Securitization: the Adventure of the Top-Sliced Lender, Part 2, the slicer
[Continued from yesterday’s Part 1.]

Investment bankers love to draw boxes and arrows
By now Mycroft Holmes’s enormous waistcoat was dusty with rainbow hued chalk dabs as this securitization primer roused his enthusiasm.
“Too significant by far,” he repeated, glowering at those unseen readers who had not read yesterday’s post. “We have all of the risk and one-third of the capital. We would rather have all of the risk laid against one eighth of the capital. To do that, we slice off another tranche.”

The City and the Diogenes marked the limits of Mycroft’s travels
“Which you sell to customers who visit a slightly higher floor in the Money Store?”

Go up a floor or two to more sophisticated lenders like mutual funds.
“Having securitized the A piece, we can now create a junior security, what we will call a new B piece.” Using a different color of chalk, he drew another rectangle directly atop the first one.

“We found a more yield-oriented investor —”
“More risk-tolerant.”
“You cannot have one,” Mycroft said gently, “without the other. A more yield-oriented investor, as I say, who was willing to buy a £150 B piece, at 8.25%. Yes, higher than the original pool. But our goal was to reduce our remaining share — the C piece as it will now be called — even further. This we did, so after issuing both the A and B pieces, we still had all the risk but only one-eight of the capital outstanding. We have distilled the risk into a purer form.”

I pointed to the securitization diagram. “Because your yield depends entirely on those top slices of the individual loans, if the underlying loan portfolio goes into default, even a little, your capital could be wiped out.”

The more slices of securitization, the higher the remaining beta
“Sir, it could. Distillation of risk — issuance of securities and holding the residual and most junior piece — requires special handling. That in turn takes special knowledge, special expertise, and constant vigilance.”
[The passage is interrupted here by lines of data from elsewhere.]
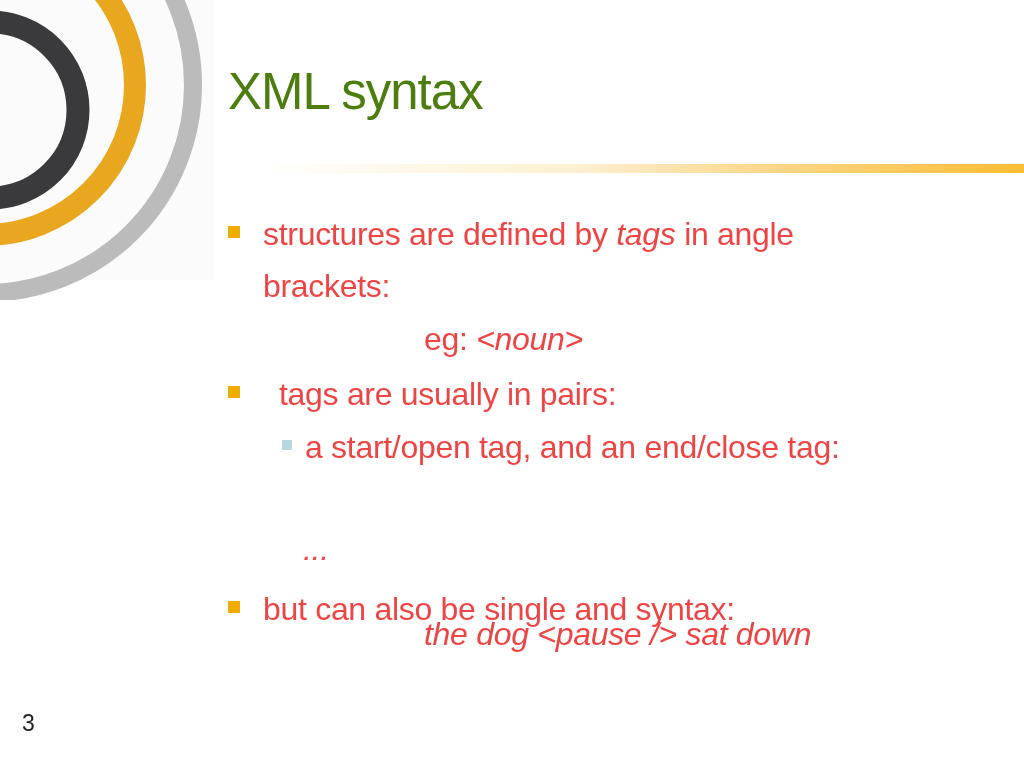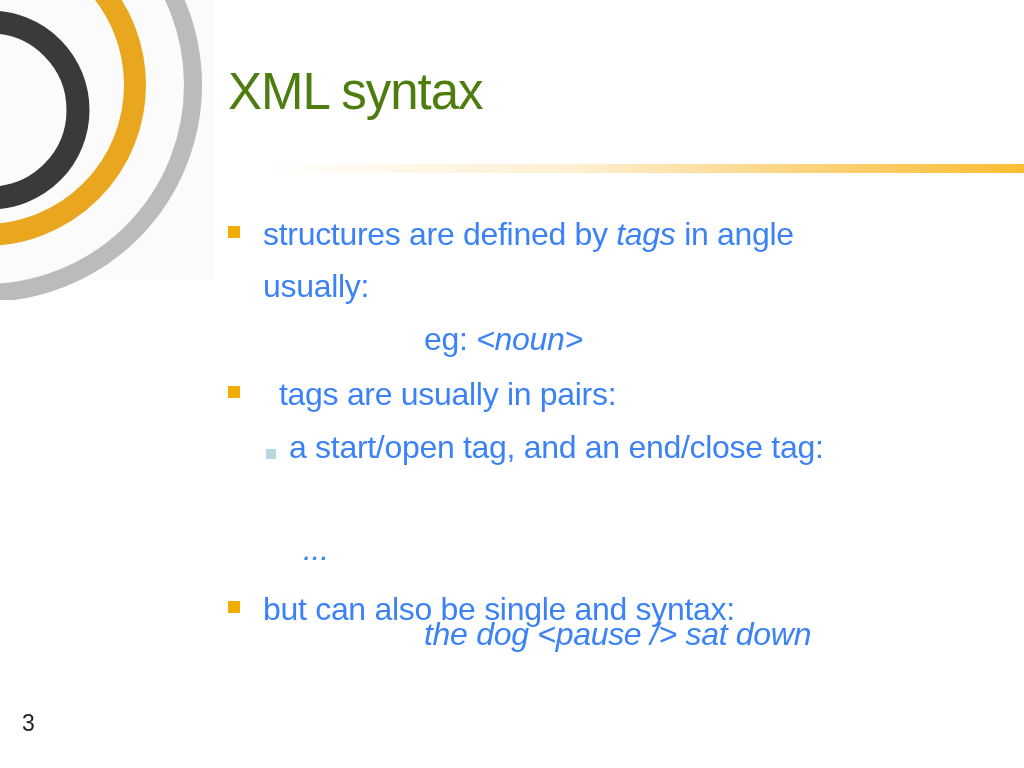--- a/index.html
+++ b/index.html
@@ -53,7 +53,7 @@
     font-size: 32px;
     line-height: 42px;
     letter-spacing: -0.3px;
-    color: #3b82f6;
+    color: #ef4444;
     white-space: nowrap;
   }
   .bullet-sq {

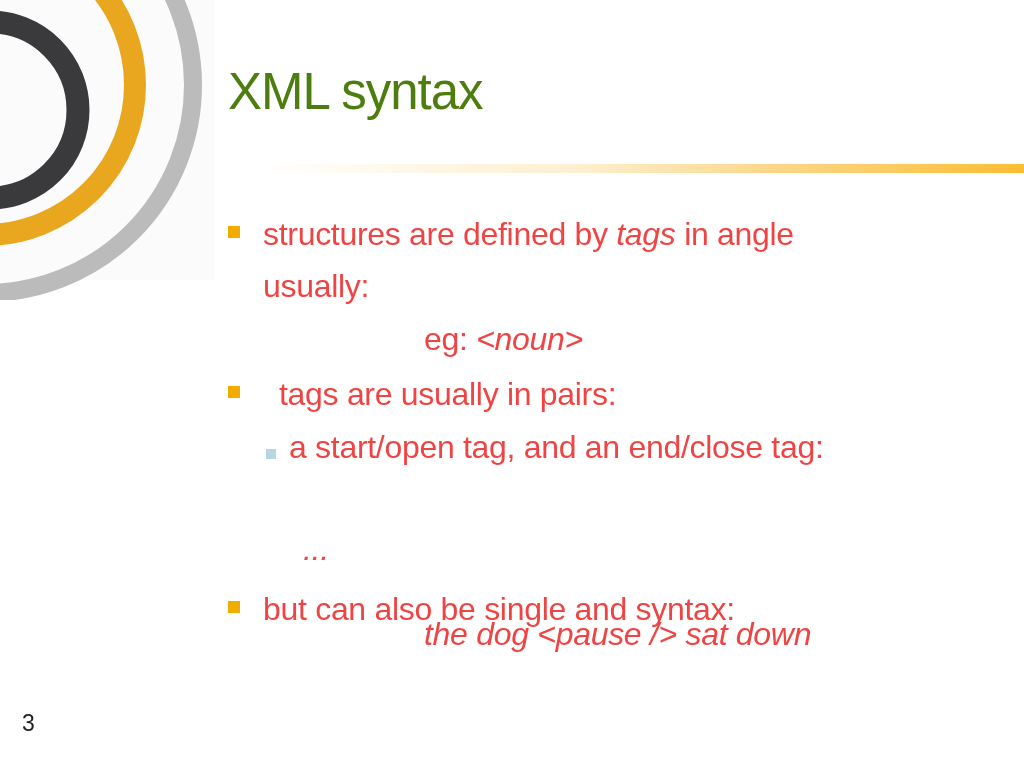--- a/index.html
+++ b/index.html
@@ -115,7 +115,7 @@
   </div>
 
   <div class="line" id="l2">
-    <span>usually:</span>
+    <span>brackets:</span>
   </div>
 
   <div class="line" id="l3">

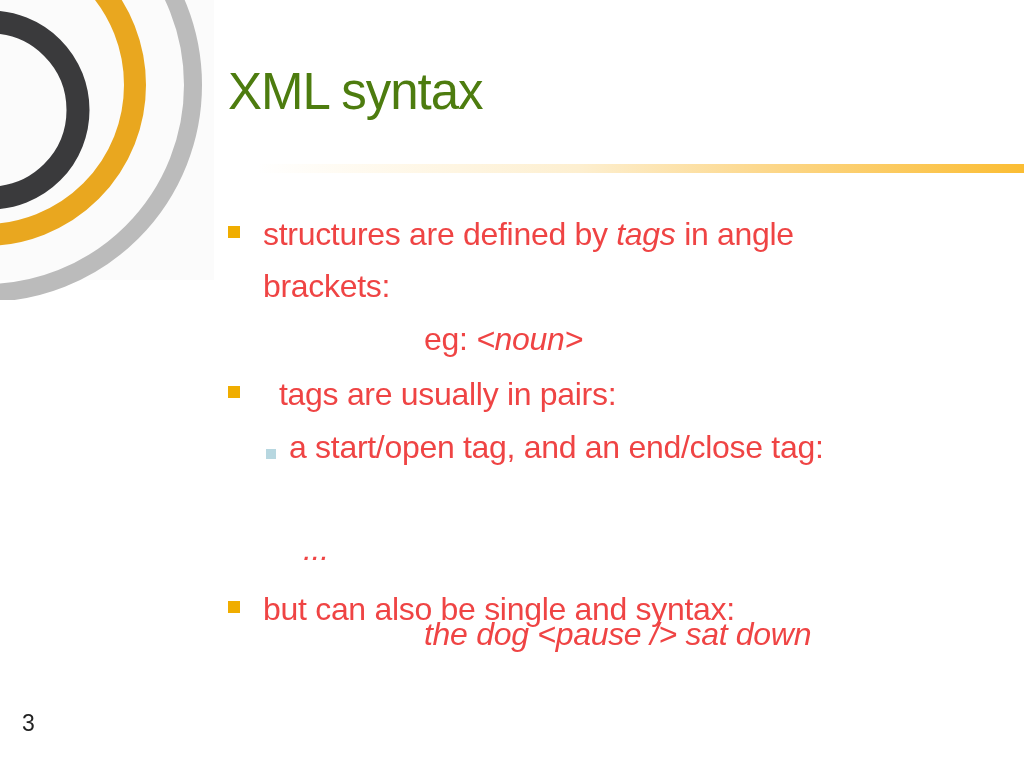--- a/index.html
+++ b/index.html
@@ -87,7 +87,7 @@
   #l2  { left: 263px; top: 265px; }
   #l3  { left: 424px; top: 318px; text-align: right; }
   #l4  { left: 228px; top: 373px; gap: 16px; }
-  #l5  { left: 266px; top: 426px; align-items: center; }
+  #l5  { left: 282px; top: 426px; }
   #l6  { left: 424px; top: 479px; }
   #l7  { left: 303px; top: 528px; }
   #l8  { left: 228px; top: 588px; }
There were times when Mycroft so needed expert housing recapitalization assistance he actually called on Holmes.
“Thus the B piece holder, even more than the A, relies on your bank to be capable, not just capitalized.”
“They do more than that. Often in a B security, the buyer will have a post-closing reversionary, the ability to compel us to repurchase some of the individual loans, or otherwise provide collateral protection. Their goal is indeed to give us 100% of the risk, and therefore give themselves none of the risk.”

More investor protections, more issuer beta
“Which is why we must assure the yields are commensurate. As, in this example, they are.”

“The 8.0% yield from the aggregate loan pool, when securitized with 6.5% A piece and an 8.25% B piece, yields our bank 16.6% on the C piece. We have doubled our effective yield on capital by squeezing out the seven-eighths that is risk-free or low risk, and selling those safer slices in the capital markets. That, sir, is one of the several things an investment banker does. There can be further complications. I have drawn this diagram assuming all the loans are the same maturity, and the security coterminous as well. If we add a time dimension, in effect taking this image out into a third spatial dimension — you may wish to recall our discussion of the financing quilt — the potential for arbitrage rises, as does the risk profile.” He slapped chalk from his fat palms.

Watson realized that when evaluating securitizations, one had to study the fine print
“Indeed, now I come to think of it, perhaps we are better served as our bank by lying in wait for those who understand risk less well, and who are about to put themselves into dutch, overusing these brave new financing techniques, for a New Century.”